Been there done that I am putting in lots of work. Spending hours upon hours on my PC researching and orginizing some things. Im just trying to say I would feel bad sending my ROTTs to someone while others are sending something with age. Not to mention I know it will take a while to aquire enough of a selection to particapate. I was just asking about this and I have also been in contact with my sources about it. Just figured while Im here just keep ask questions. Thanks


----------



## rob51461 (Aug 19, 2010)

smelvis said:


> If interested there is a site that sells a lot of aged stuff, but as David said better bring a blank check, I dropped a grand in a weekend and didn't get that much. I was happy with the pricing though.
> 
> Another thing is buyer beware a lot of BOTL gouging and some out right scams going on, pm if you want the site.
> 
> ...


Think I know what youre talking about Dave and thanks. That place is pretty cutthroat on the more affordable items.


----------



## aea6574 (Jun 5, 2009)

Howdy All:

I hope you are well.

I think I will stick with the way I have been doing things. Although I will add now in the remarks about an older box if they have them, great idea thank you.

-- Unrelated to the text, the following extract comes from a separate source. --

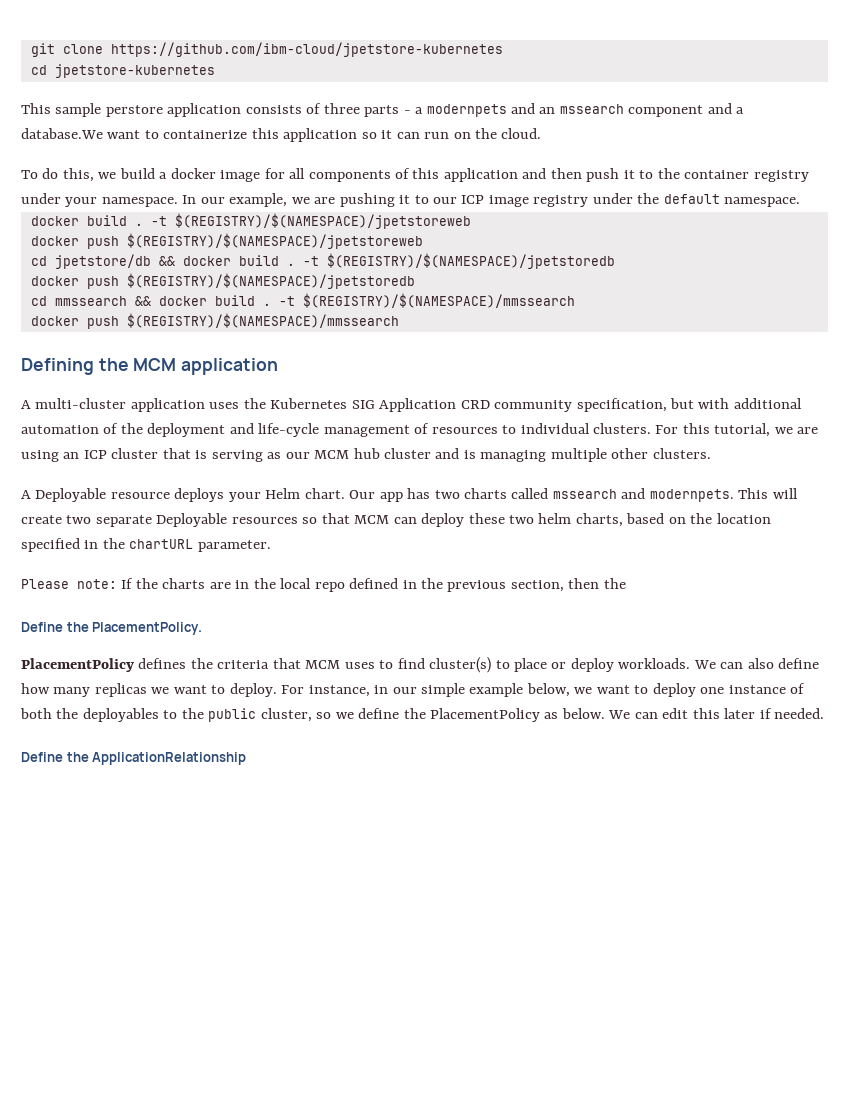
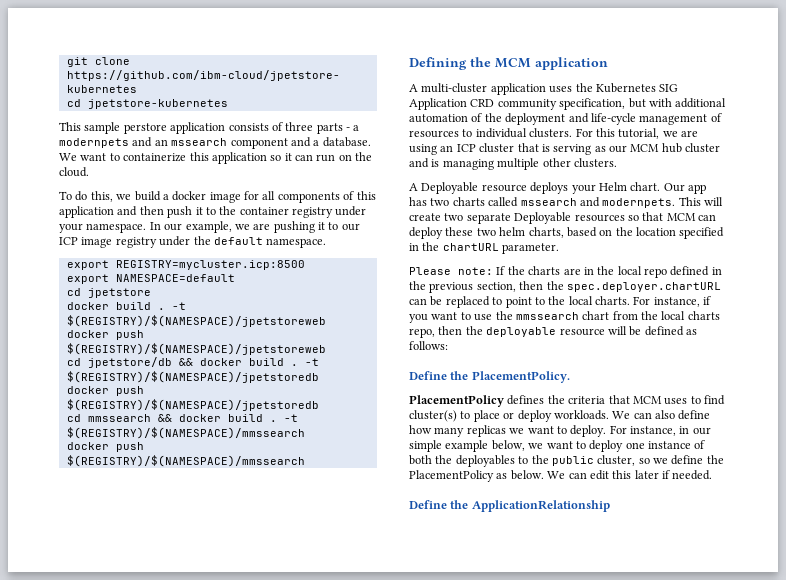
[21,128,103,139] database.We -> [322,137,371,147] [59,153,77,161] database. We
(801, 202) none -> [66,260,305,270] [66,274,235,284] [66,288,151,298] // export REGISTRY=mycluster.icp:8500 // export NAMESPACE=default // cd jpetstore
(626, 583) none -> [566,282,721,292] [409,296,712,308] [409,311,720,323] [409,326,697,338] [409,341,448,350] spec.deployer.chartURL can be replaced to point to the local charts. For instance, if you want to use the mmssearch chart from the local charts repo, then the deployable resource will be defined as follows:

The Montecristo Especiales that I just got had 06 for the year so that was pretty good. Plus being fairly new into this I think I will be buying enough that they will have time to age on their own.

Best regards, tony


----------



## karmaz00 (Dec 5, 2007)

depends on the vendor....the one i like to use, they will send you an updated box code list....then its school yard pick from there


----------



## TonyBrooklyn (Jan 28, 2010)

rob51461 said:


> A BOTL has told me that you can request boxes with a little age on them, otherwise youll get younger smokes. I know of sites that offer "aged" sticks but at increased cost. How would I go about this and where can I find box codes. Also would it take longer to fulfill an order whilst trying to find the right batch?


Some vendors will e-mail you a list of their available box codes. You can then request those when placing your order. You might also want to add in the comments box that if the one you ordered is not available to send you the next older one. Keep in mind that all this is subject to availability. Also it adds time to the completion of your order. Also older doesn't always translate into better. I just purchased a box of 07 V.R Maestro's that are real Duds!


----------



## harley33 (Mar 27, 2009)

rob51461 said:


> Think I know what youre talking about Dave and thanks. That place is pretty cutthroat on the more affordable items.


That's actually a good place to start. You can get the common 5ers, with a little age, with very little markup.


----------



## Frinkiac7 (Dec 12, 2008)

For a while I would add a special comment for older boxes, or a specific year, but it never amounted to anything, so I stopped doing it. Especially when I got a few 2010 boxes that smoke great.

I will say that one "strategy" to get a box a year or two older than current is to just shoot for vitolas or brands that just aren't that popular...the stock doesn't turn over as quickly. But YMMV in any case.


----------



## Habanolover (Feb 22, 2006)

Frinkiac7 said:


> For a while I would add a special comment for older boxes, or a specific year, but it never amounted to anything, so I stopped doing it. Especially when I got a few 2010 boxes that smoke great.
> 
> I will say that one "strategy" to get a box a year or two older than current is to just shoot for vitolas or brands that just aren't that popular...the stock doesn't turn over as quickly. But YMMV in any case.


Probably depends on the vendor more than anything else. The last box of Des Dieux I bought I asked for something with some age and got a box from '03. :mrgreen:


----------



## rob51461 (Aug 19, 2010)

Habanolover said:


> Probably depends on the vendor more than anything else. The last box of Des Dieux I bought I asked for something with some age and got a box from '03. :mrgreen:


Nice!!


----------



## Herf N Turf (Dec 31, 2008)

rob51461 said:


> Im just trying to say I would feel bad sending my ROTTs to someone while others are sending something with age. Not to mention I know it will take a while to aquire enough of a selection to particapate.


Don't underestimate the BOTLhood. Most guys here, especially here in habanosworld, are pretty easy going and understanding. It really doesn't take long, or a lot of effort to assemble a small, but diverse stock. Just offer what you can and people really like it if you include vintage. Most people, me included, don't care that much how old something is, providing they know the vintage. Like Tony says below, older isn't always "gooder". And, for those who think it is, they won't mind letting sticks sit until they are "gooder". Just jump in!



TonyBrooklyn said:


> Also, older doesn't always translate into better.


----------



## austintxeric (Dec 15, 2009)

Thanks to Robert for bringing this up. There has been a lot of useful information shared here on this thread. I am in the same situation as you, wondering about getting some sticks with age on them. So far my source seems to ship all recent date code boxes. I'm planning on pulling the trigger soon, so I may keep looking around or ask if they have a list of date codes available. I appreciate all of the insight!


----------